[TASK INPUT]

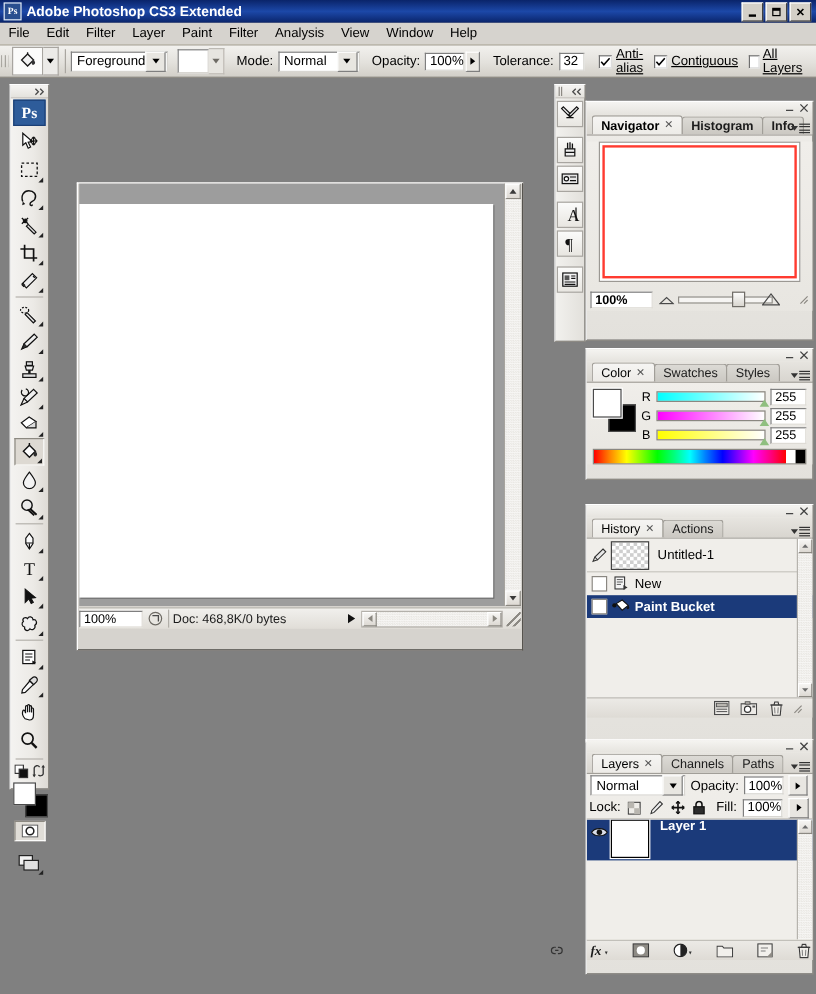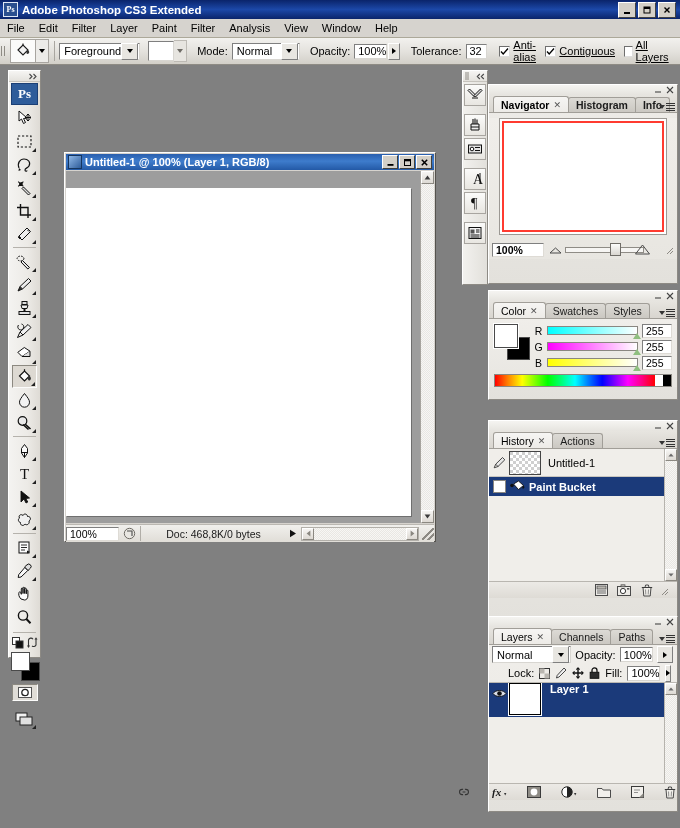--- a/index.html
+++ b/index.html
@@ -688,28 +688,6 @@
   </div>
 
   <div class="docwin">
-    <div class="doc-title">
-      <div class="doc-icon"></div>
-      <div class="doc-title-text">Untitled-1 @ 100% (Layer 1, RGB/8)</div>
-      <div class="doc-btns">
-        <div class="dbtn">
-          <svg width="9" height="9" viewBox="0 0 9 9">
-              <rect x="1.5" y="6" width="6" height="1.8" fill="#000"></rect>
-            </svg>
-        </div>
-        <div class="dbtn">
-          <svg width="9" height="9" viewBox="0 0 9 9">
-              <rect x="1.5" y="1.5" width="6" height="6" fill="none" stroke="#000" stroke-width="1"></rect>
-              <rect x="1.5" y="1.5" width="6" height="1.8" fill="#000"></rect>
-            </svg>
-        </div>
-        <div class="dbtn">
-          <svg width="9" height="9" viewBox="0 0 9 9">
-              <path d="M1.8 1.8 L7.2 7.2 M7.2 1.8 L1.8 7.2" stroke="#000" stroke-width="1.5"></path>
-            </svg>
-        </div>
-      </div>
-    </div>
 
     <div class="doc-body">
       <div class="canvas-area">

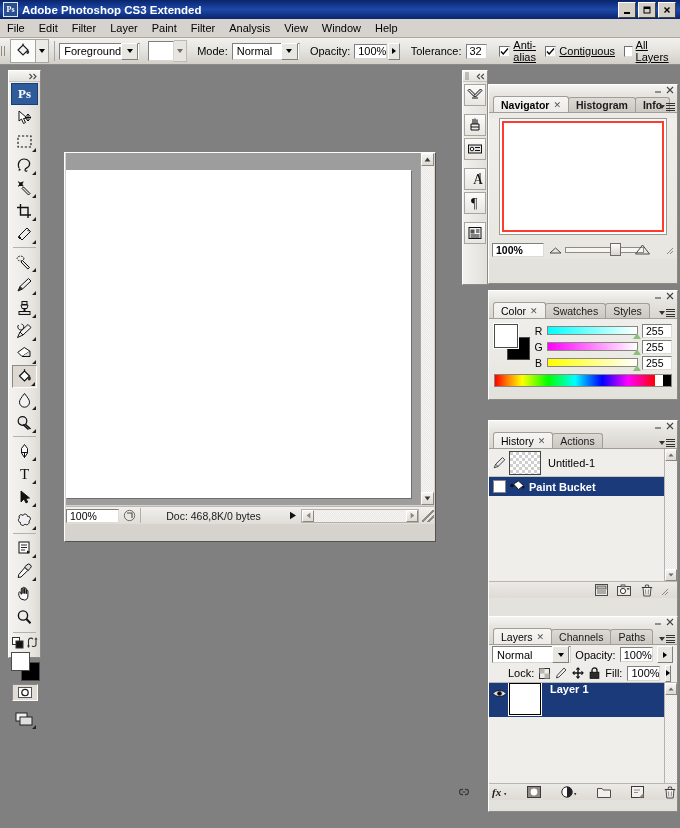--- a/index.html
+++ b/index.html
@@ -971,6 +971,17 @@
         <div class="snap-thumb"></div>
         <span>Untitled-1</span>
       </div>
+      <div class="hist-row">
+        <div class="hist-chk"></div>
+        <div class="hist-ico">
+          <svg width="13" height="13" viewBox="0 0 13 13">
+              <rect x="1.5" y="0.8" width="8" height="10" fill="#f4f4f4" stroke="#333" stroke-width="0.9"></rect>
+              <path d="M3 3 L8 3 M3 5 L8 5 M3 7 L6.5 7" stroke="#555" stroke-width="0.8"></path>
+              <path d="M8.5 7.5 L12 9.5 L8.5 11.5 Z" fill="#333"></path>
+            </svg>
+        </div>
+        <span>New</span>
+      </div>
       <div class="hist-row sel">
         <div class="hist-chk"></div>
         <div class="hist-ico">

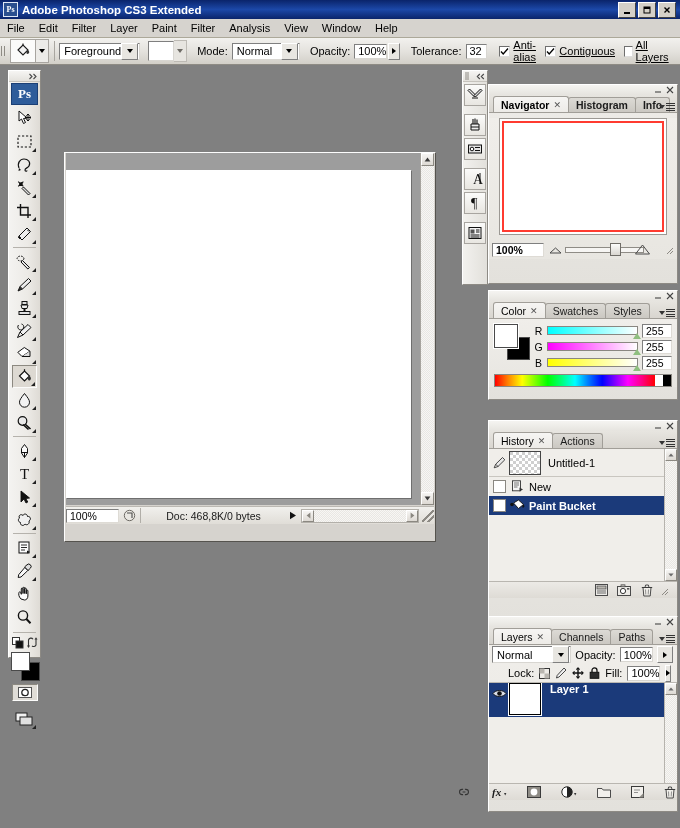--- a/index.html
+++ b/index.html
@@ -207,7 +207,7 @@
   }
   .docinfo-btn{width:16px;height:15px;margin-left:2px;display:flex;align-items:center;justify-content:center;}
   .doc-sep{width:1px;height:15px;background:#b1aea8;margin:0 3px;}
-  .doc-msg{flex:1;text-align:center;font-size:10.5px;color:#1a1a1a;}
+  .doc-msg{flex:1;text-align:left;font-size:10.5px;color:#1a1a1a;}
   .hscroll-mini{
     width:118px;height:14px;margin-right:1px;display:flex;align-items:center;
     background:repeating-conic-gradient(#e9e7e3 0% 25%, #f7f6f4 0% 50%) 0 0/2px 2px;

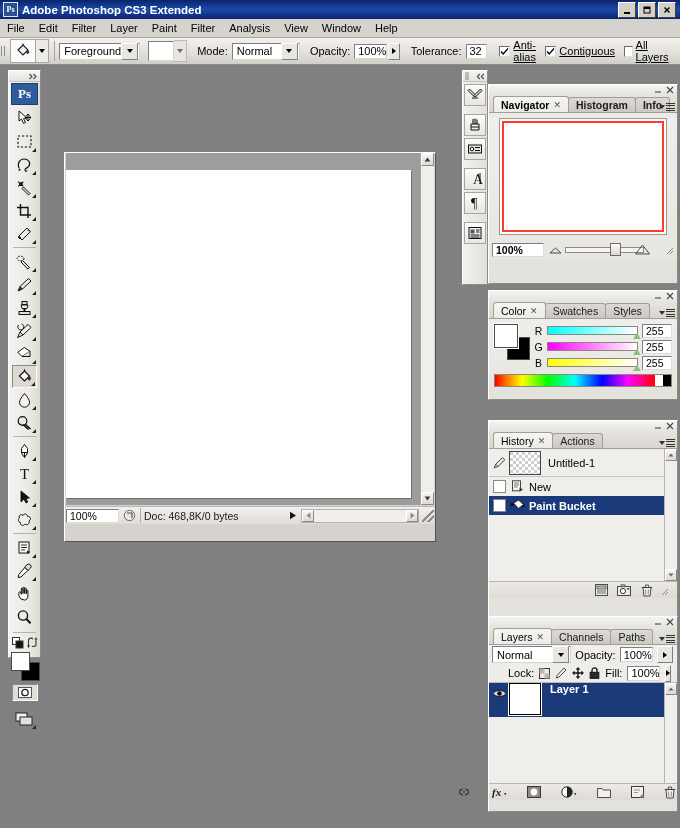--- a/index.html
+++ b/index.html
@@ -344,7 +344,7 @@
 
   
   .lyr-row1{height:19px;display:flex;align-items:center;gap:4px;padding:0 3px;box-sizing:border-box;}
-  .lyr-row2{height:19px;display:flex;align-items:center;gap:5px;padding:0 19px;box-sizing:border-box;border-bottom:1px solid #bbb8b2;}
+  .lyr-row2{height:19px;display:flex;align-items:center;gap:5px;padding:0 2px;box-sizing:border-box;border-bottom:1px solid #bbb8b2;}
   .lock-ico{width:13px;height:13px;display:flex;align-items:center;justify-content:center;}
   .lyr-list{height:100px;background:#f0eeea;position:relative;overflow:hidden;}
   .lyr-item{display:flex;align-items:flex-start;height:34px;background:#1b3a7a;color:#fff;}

[/TASK INPUT]

WORK TO BE COMPLETED:
The full listing above, duplicated exactly and without its pictures, is the answer.

RESULT OF THIS TASK:
--- a/index.html
+++ b/index.html
@@ -688,28 +688,6 @@
   </div>
 
   <div class="docwin">
-    <div class="doc-title">
-      <div class="doc-icon"></div>
-      <div class="doc-title-text">Untitled-1 @ 100% (Layer 1, RGB/8)</div>
-      <div class="doc-btns">
-        <div class="dbtn">
-          <svg width="9" height="9" viewBox="0 0 9 9">
-              <rect x="1.5" y="6" width="6" height="1.8" fill="#000"></rect>
-            </svg>
-        </div>
-        <div class="dbtn">
-          <svg width="9" height="9" viewBox="0 0 9 9">
-              <rect x="1.5" y="1.5" width="6" height="6" fill="none" stroke="#000" stroke-width="1"></rect>
-              <rect x="1.5" y="1.5" width="6" height="1.8" fill="#000"></rect>
-            </svg>
-        </div>
-        <div class="dbtn">
-          <svg width="9" height="9" viewBox="0 0 9 9">
-              <path d="M1.8 1.8 L7.2 7.2 M7.2 1.8 L1.8 7.2" stroke="#000" stroke-width="1.5"></path>
-            </svg>
-        </div>
-      </div>
-    </div>
 
     <div class="doc-body">
       <div class="canvas-area">

--- a/index.html
+++ b/index.html
@@ -971,6 +971,17 @@
         <div class="snap-thumb"></div>
         <span>Untitled-1</span>
       </div>
+      <div class="hist-row">
+        <div class="hist-chk"></div>
+        <div class="hist-ico">
+          <svg width="13" height="13" viewBox="0 0 13 13">
+              <rect x="1.5" y="0.8" width="8" height="10" fill="#f4f4f4" stroke="#333" stroke-width="0.9"></rect>
+              <path d="M3 3 L8 3 M3 5 L8 5 M3 7 L6.5 7" stroke="#555" stroke-width="0.8"></path>
+              <path d="M8.5 7.5 L12 9.5 L8.5 11.5 Z" fill="#333"></path>
+            </svg>
+        </div>
+        <span>New</span>
+      </div>
       <div class="hist-row sel">
         <div class="hist-chk"></div>
         <div class="hist-ico">

--- a/index.html
+++ b/index.html
@@ -207,7 +207,7 @@
   }
   .docinfo-btn{width:16px;height:15px;margin-left:2px;display:flex;align-items:center;justify-content:center;}
   .doc-sep{width:1px;height:15px;background:#b1aea8;margin:0 3px;}
-  .doc-msg{flex:1;text-align:center;font-size:10.5px;color:#1a1a1a;}
+  .doc-msg{flex:1;text-align:left;font-size:10.5px;color:#1a1a1a;}
   .hscroll-mini{
     width:118px;height:14px;margin-right:1px;display:flex;align-items:center;
     background:repeating-conic-gradient(#e9e7e3 0% 25%, #f7f6f4 0% 50%) 0 0/2px 2px;

--- a/index.html
+++ b/index.html
@@ -344,7 +344,7 @@
 
   
   .lyr-row1{height:19px;display:flex;align-items:center;gap:4px;padding:0 3px;box-sizing:border-box;}
-  .lyr-row2{height:19px;display:flex;align-items:center;gap:5px;padding:0 19px;box-sizing:border-box;border-bottom:1px solid #bbb8b2;}
+  .lyr-row2{height:19px;display:flex;align-items:center;gap:5px;padding:0 2px;box-sizing:border-box;border-bottom:1px solid #bbb8b2;}
   .lock-ico{width:13px;height:13px;display:flex;align-items:center;justify-content:center;}
   .lyr-list{height:100px;background:#f0eeea;position:relative;overflow:hidden;}
   .lyr-item{display:flex;align-items:flex-start;height:34px;background:#1b3a7a;color:#fff;}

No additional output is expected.